- _PROBLEM STATEMENT_: Every line of the data should be written out exactly, with the pictures left out.

- _RECORDED INFORMATION_:
((

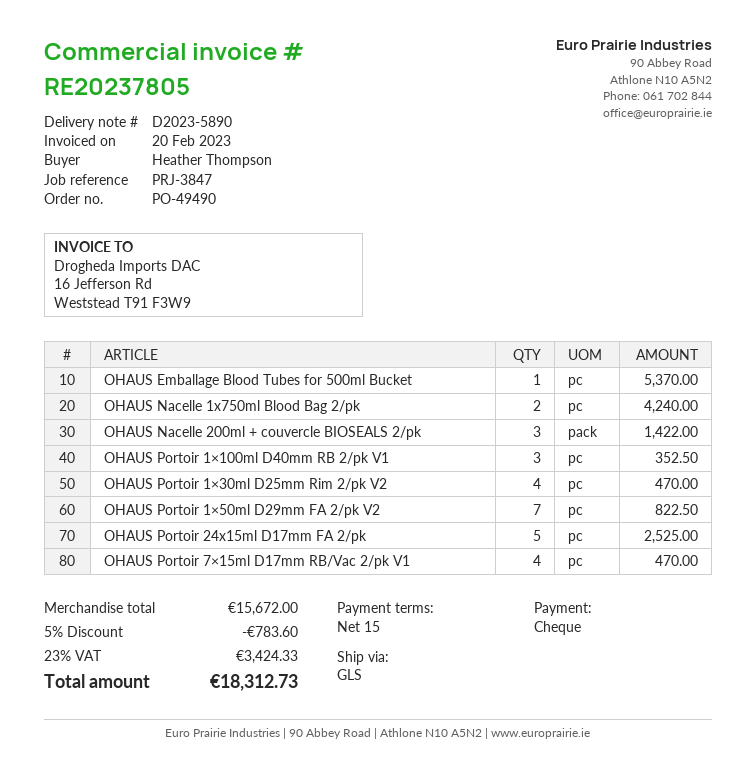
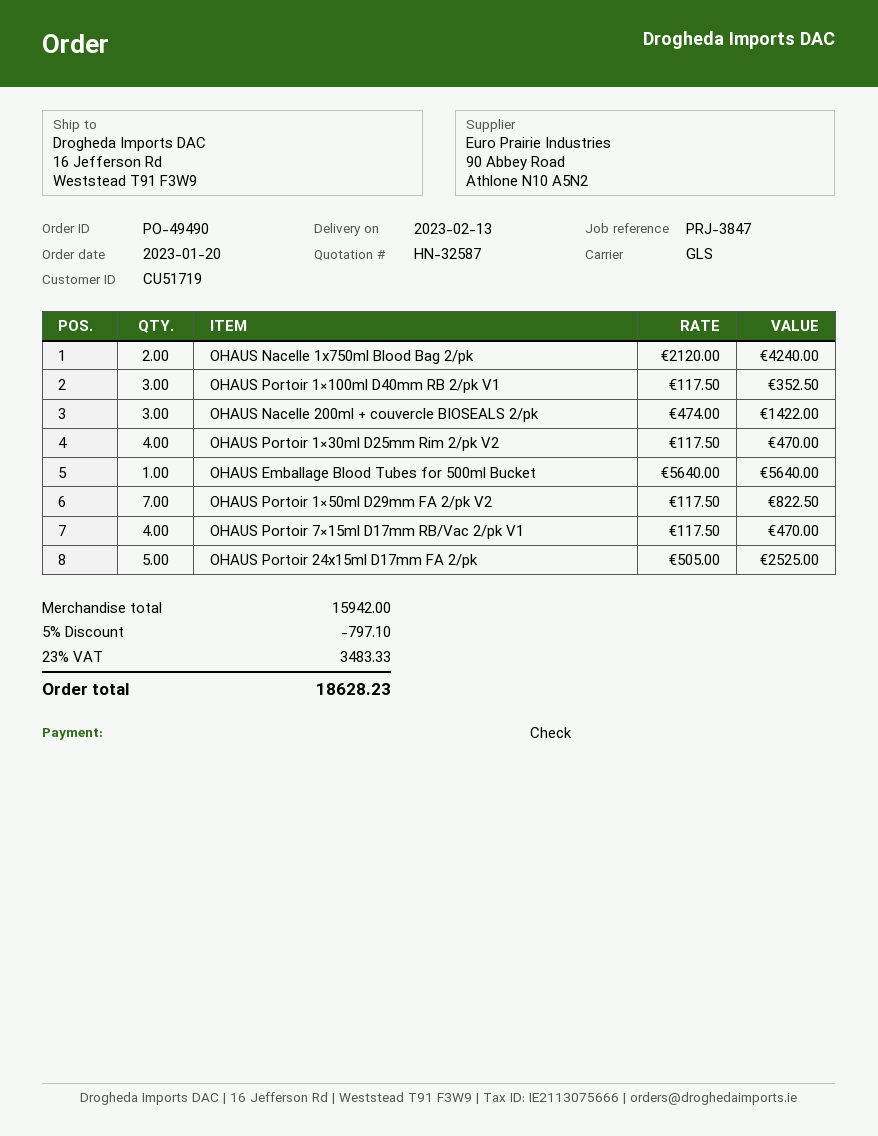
OHAUS Emballage Blood Tubes for 500ml Bucket: 1 for 5370.00 -> 1 for 5640.00
subtotal: 15672.00 -> 15942.00
discount: 5% = 783.60 -> 5% = 797.10
tax: 23% = 3424.33 -> 23% = 3483.33
total: 18312.73 -> 18628.23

))

- _YOUR SOLUTION_:
OHAUS Emballage Blood Tubes for 500ml Bucket: 1 for 5370.00 -> 1 for 5640.00
subtotal: 15672.00 -> 15942.00
discount: 5% = 783.60 -> 5% = 797.10
tax: 23% = 3424.33 -> 23% = 3483.33
total: 18312.73 -> 18628.23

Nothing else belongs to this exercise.